Много собралось народу у школы, непривычно много народу. Наташа никогда не видела такого скопления детей. Когда их стали разводить по классам, некоторые девочки заплакали, думая, что это эвакуация.

Но тут на ступеньки школы взошла учительница в черном платье с высокими плечами – почти до ушей – и сказала:

– Здравствуйте, девочки! Здравствуйте, мамы, папы и бабушки с дедушками! Сегодня у нас незабываемый день. Мы начинаем новый учебный год в замечательное время, когда наш народ побеждает врагов и скоро приступит к мирной и счастливой жизни. Дети, не бойтесь идти в школу! В школе вас ждут учителя, которые сделают все возможное и невозможное, чтобы вернуть вам детство. Они научат вас тому, что они знают сами.
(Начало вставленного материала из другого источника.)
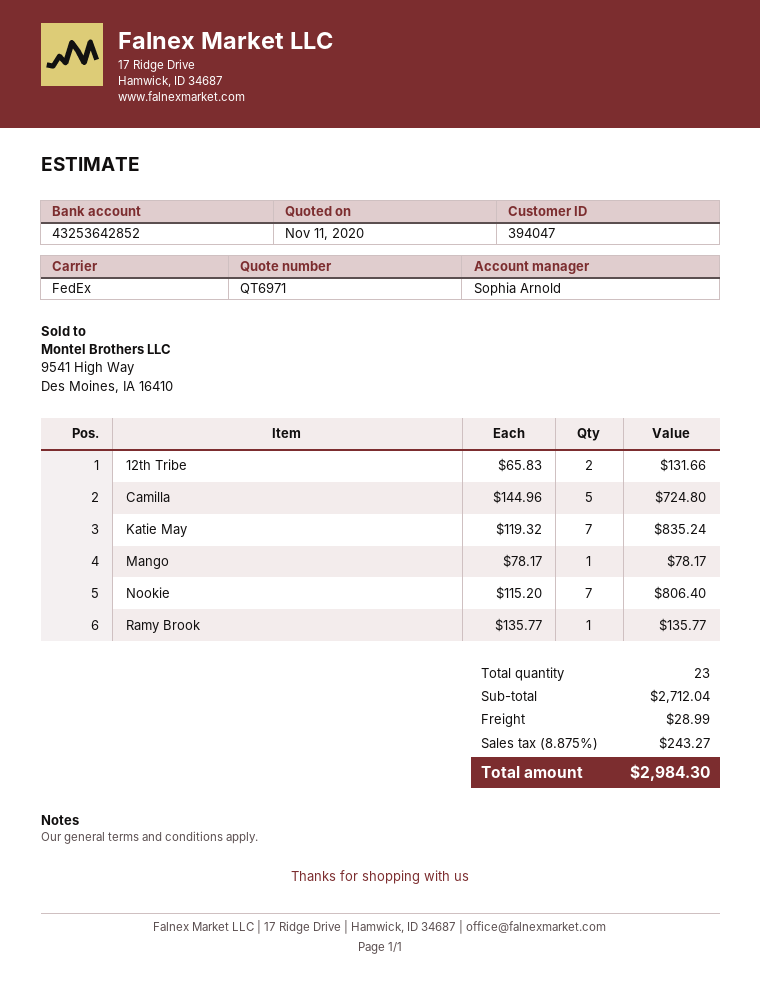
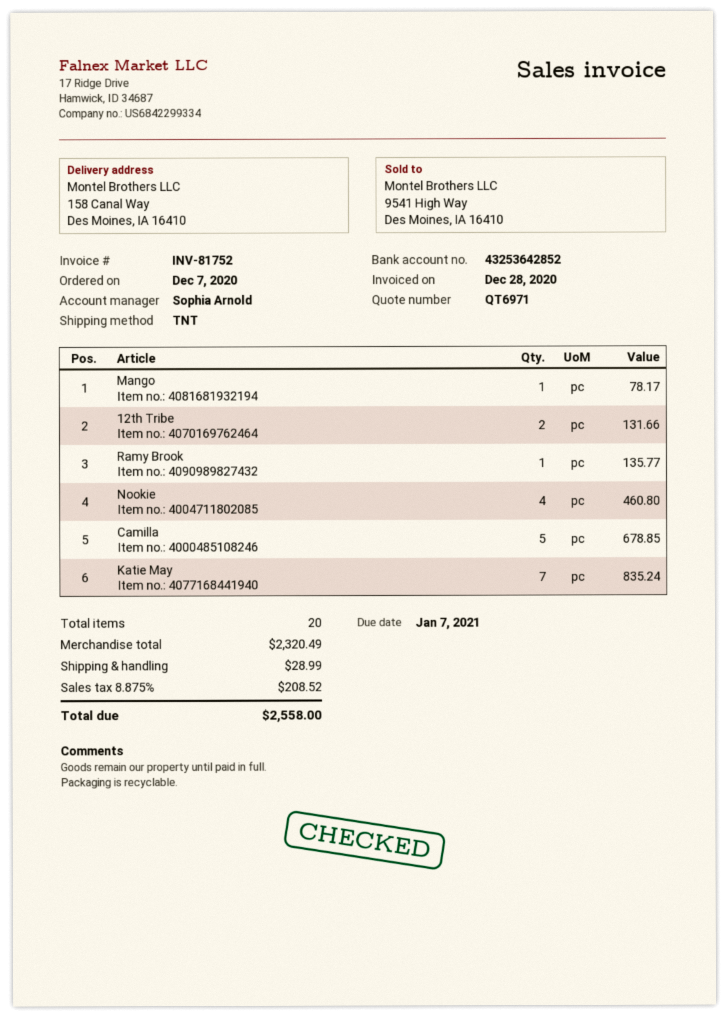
shipping method: FedEx -> TNT
Camilla: 5 for 724.80 -> 5 for 678.85
Nookie: 7 for 806.40 -> 4 for 460.80
total quantity: 23 -> 20
subtotal: 2712.04 -> 2320.49
tax: 8.875% = 243.27 -> 8.875% = 208.52
total: 2984.30 -> 2558.00

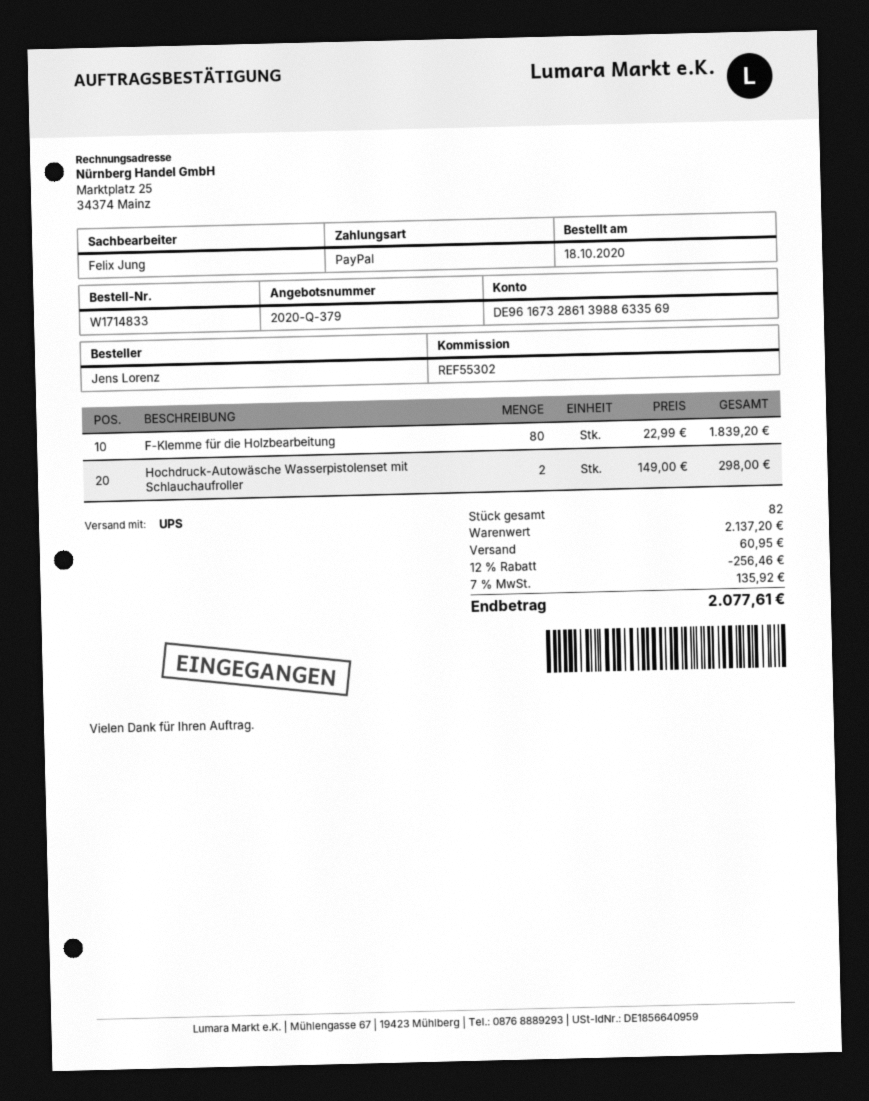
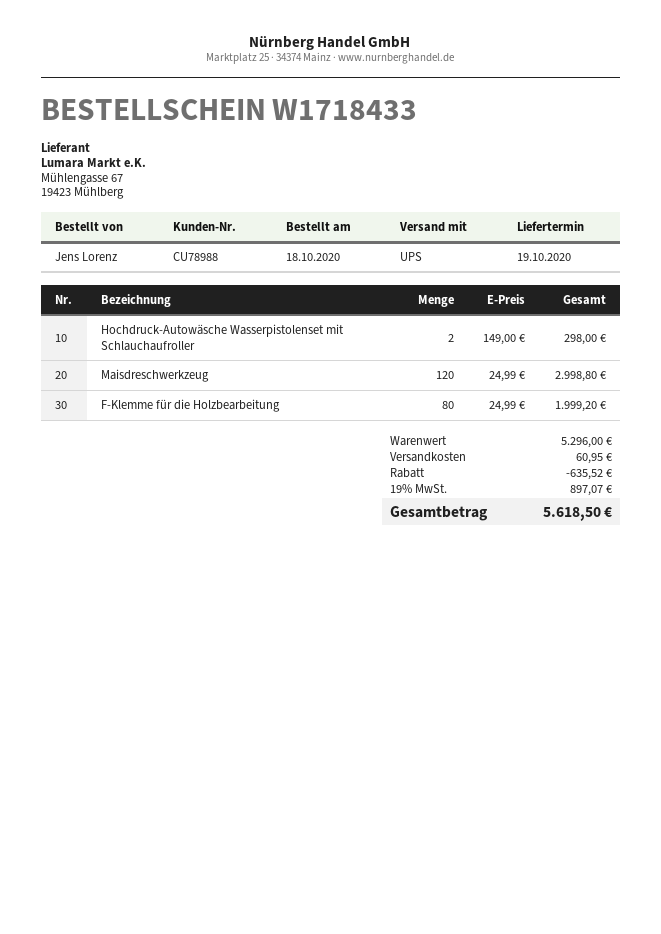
order number: W1714833 -> W1718433
F-Klemme für die Holzbearbeitung: 80 x 22.99 = 1839.20 -> 80 x 24.99 = 1999.20
Maisdreschwerkzeug: none -> 120 x 24.99 = 2998.80
subtotal: 2137.20 -> 5296.00
discount: 256.46 -> 635.52
tax: 7% = 135.92 -> 19% = 897.07
total: 2077.61 -> 5618.50

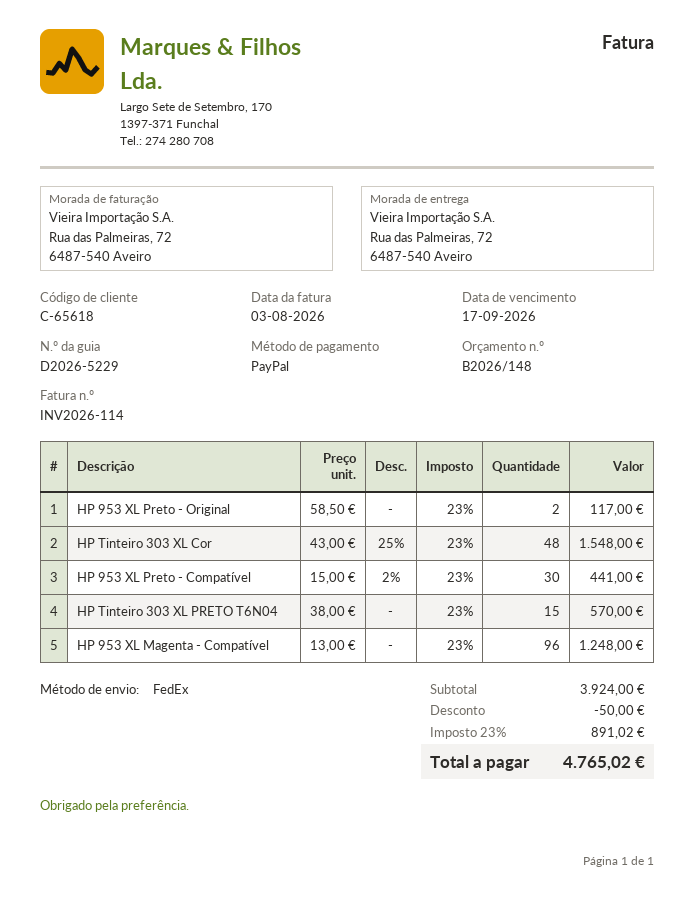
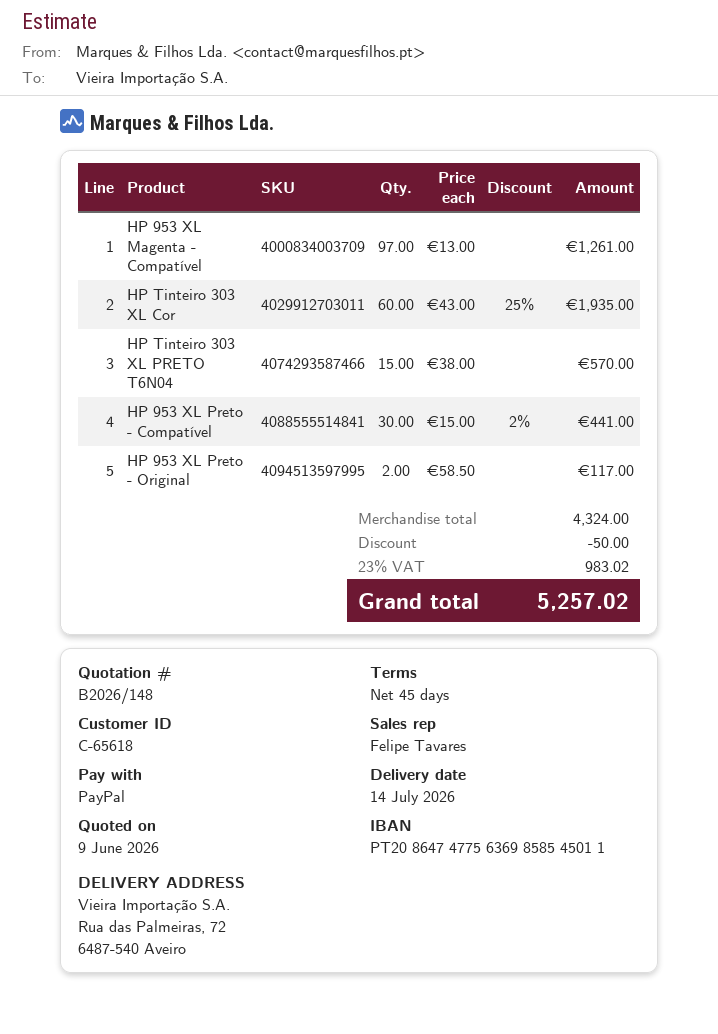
HP Tinteiro 303 XL Cor: 48 x 43.00 - 25% = 1548.00 -> 60 x 43.00 - 25% = 1935.00
HP 953 XL Magenta - Compatível: 96 x 13.00 = 1248.00 -> 97 x 13.00 = 1261.00
subtotal: 3924.00 -> 4324.00
tax: 23% = 891.02 -> 23% = 983.02
total: 4765.02 -> 5257.02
С радостью они передадут вам свои знания, чтобы вы когда-нибудь в будущем поступили так же.

Мать подтолкнула Наташу к учительнице, похожей в своем черном платье с белой вставкой на груди на птицу-сороку, и Наташа, оторвавшись от горячей руки матери, сделала свой первый самостоятельный шаг в жизни. А в голове ее, как одинокая пловчиха на море, раскачивалась всего одна буква "а", которую она неизвестно где выучила и даже умела рисовать на песке.

Ей не терпелось поделиться с учительницей своим знанием, и, как только девочки и она сама заняли парты, она тут же выступила.
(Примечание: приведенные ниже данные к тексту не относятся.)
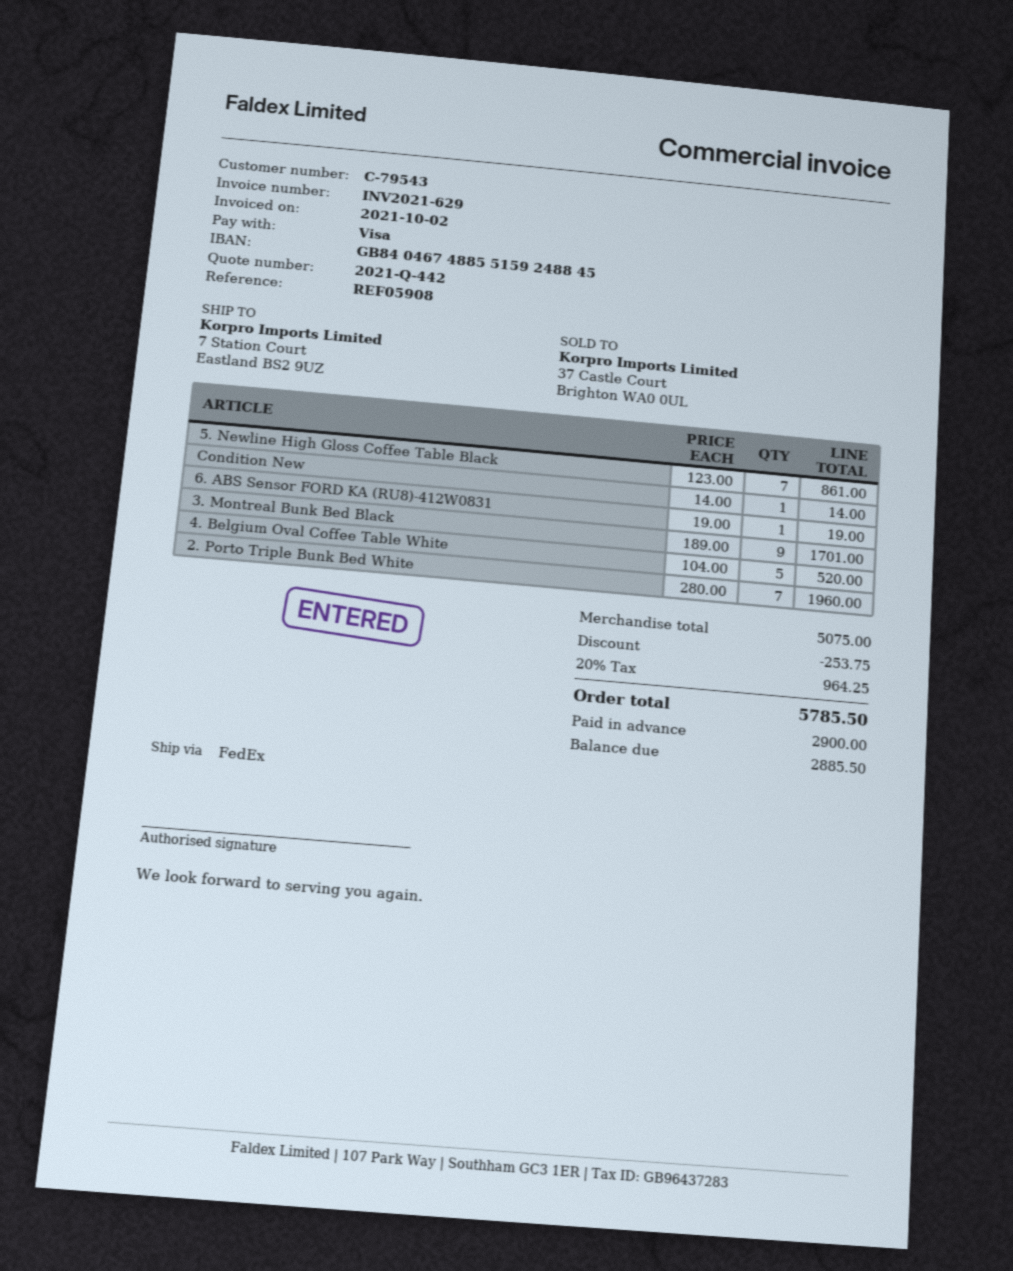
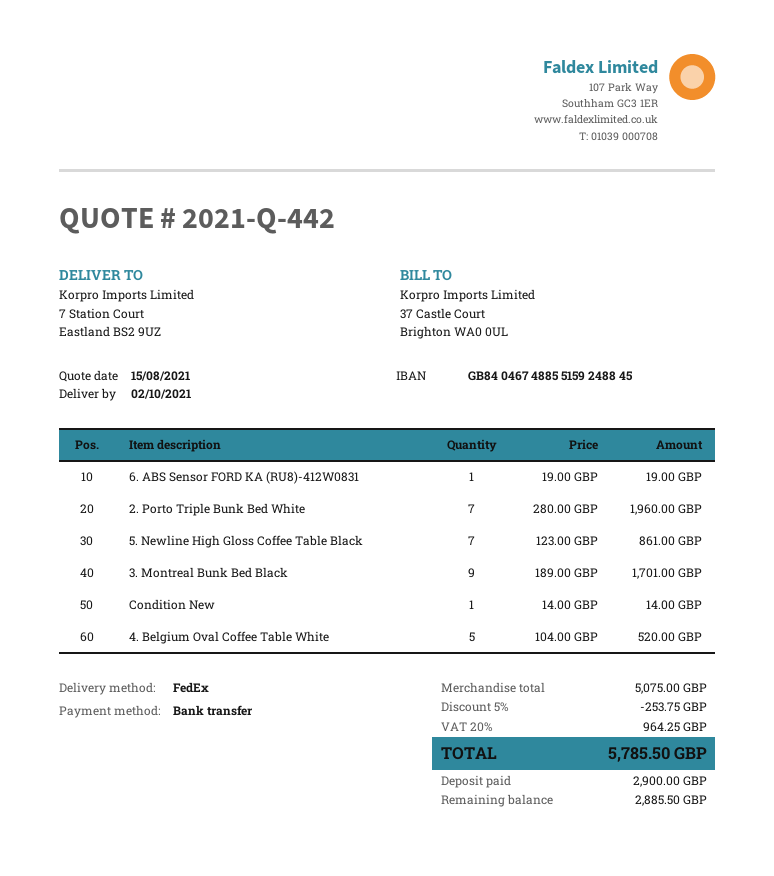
payment method: Visa -> bank transfer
– Знаете, тетенька, я уже знаю букву "а"! – сказала она с гордостью и важно оглядела одноклассниц, которые сидели как мышки, свесив мышиные хвостики на плечи.
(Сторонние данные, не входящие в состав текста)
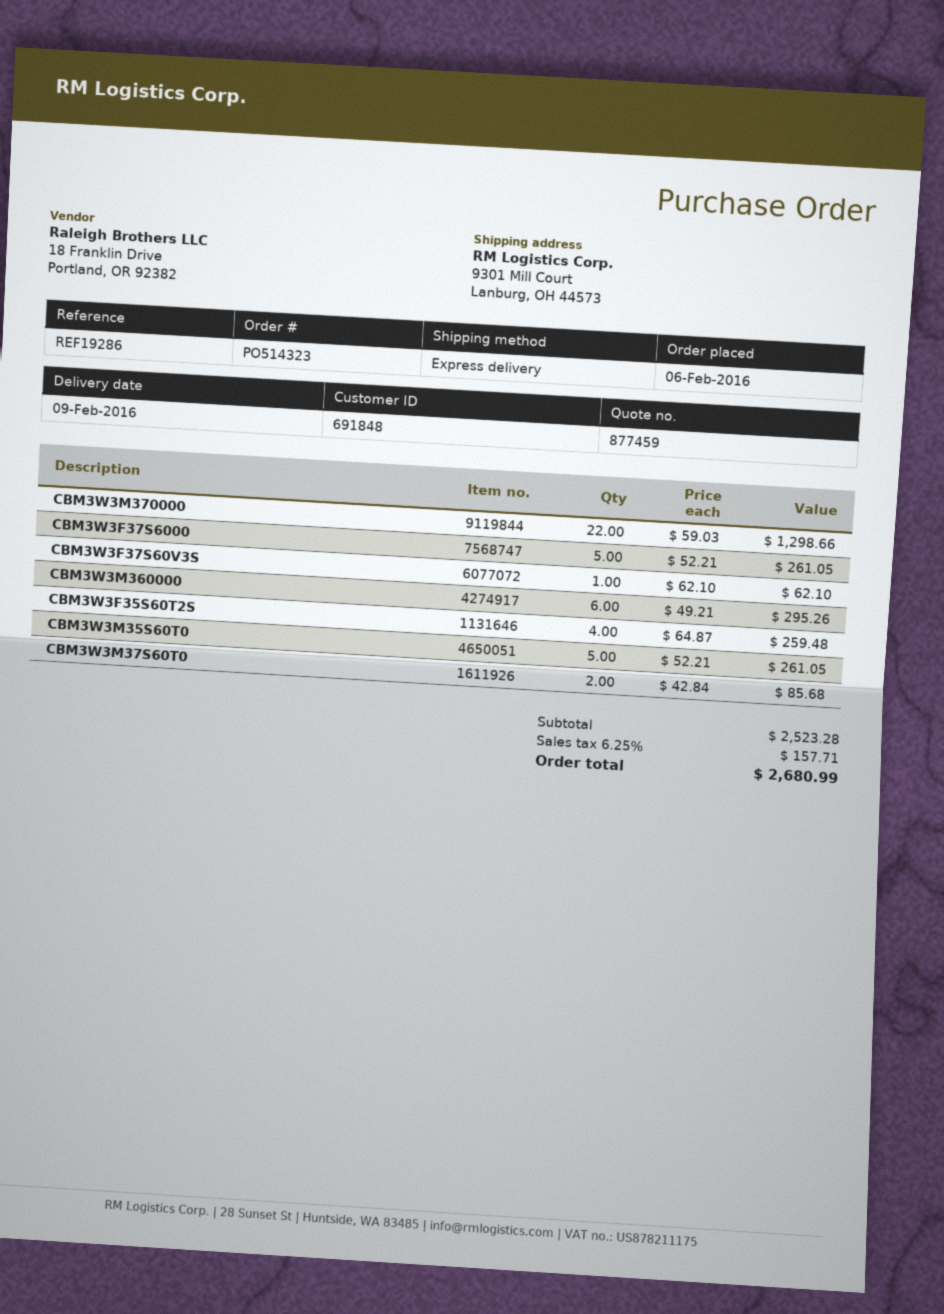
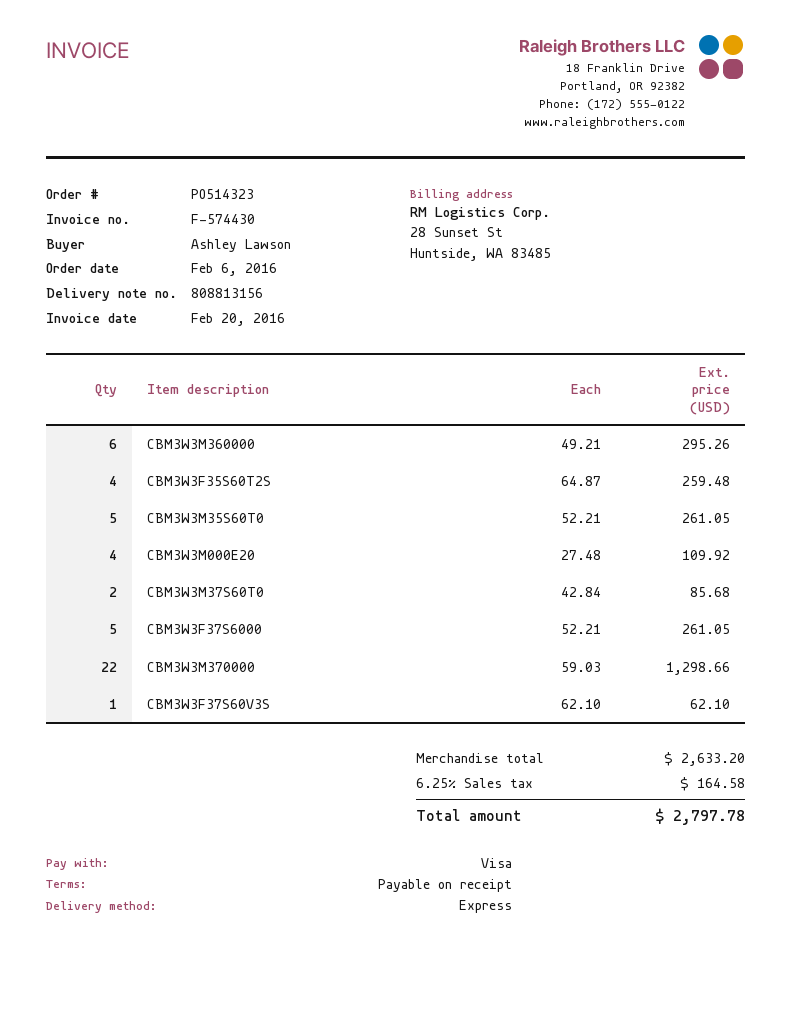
CBM3W3M000E20: none -> 4 x 27.48 = 109.92
subtotal: 2523.28 -> 2633.20
tax: 6.25% = 157.71 -> 6.25% = 164.58
total: 2680.99 -> 2797.78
– Очень хорошо! – сказала учительница и объяснила всем, что в школе нет никаких тетенек. – А еще что ты знаешь, девочка?

Оказалось, что Наташа больше ничего не знает.

Учительница Анна Дмитриевна обратилась тогда к другим девочкам и стала выяснять, что знают они, и обнаружила только одну первоклассницу, которая знала некоторые буквы, остальные и понятия не имели, что это такое.

Потянулись школьные дни. Наташа научилась считать до девяти, но числа "десять" никак не могла понять, потому что оно состояло из единицы и нуля. Единицу она понимала, а как и зачем из нуля получается десять – понять не могла. Поэтому в ответах у нее не было чисел, больших девяти.

– Почему только девять? – удивлялась Анна Дмитриевна и начинала снова терпеливо объяснять, как образуются числа. Все это давно поняли и лихо считали до двадцати, одна Наташа стояла как перед пропастью и боялась сделать шаг вперед.

Анна Дмитриевна почти каждый день оставляла Наташу после уроков и настойчиво объясняла про числа, так что язык у нее начинал болеть. Ее слова, как капли воды, падали на сумрачный Наташин мозг и долбили его, как вода долбит камень. Пожалуй, легче было бы столковаться насчет арифметики с медведем, только что вывезенным из лесу, чем с Наташей.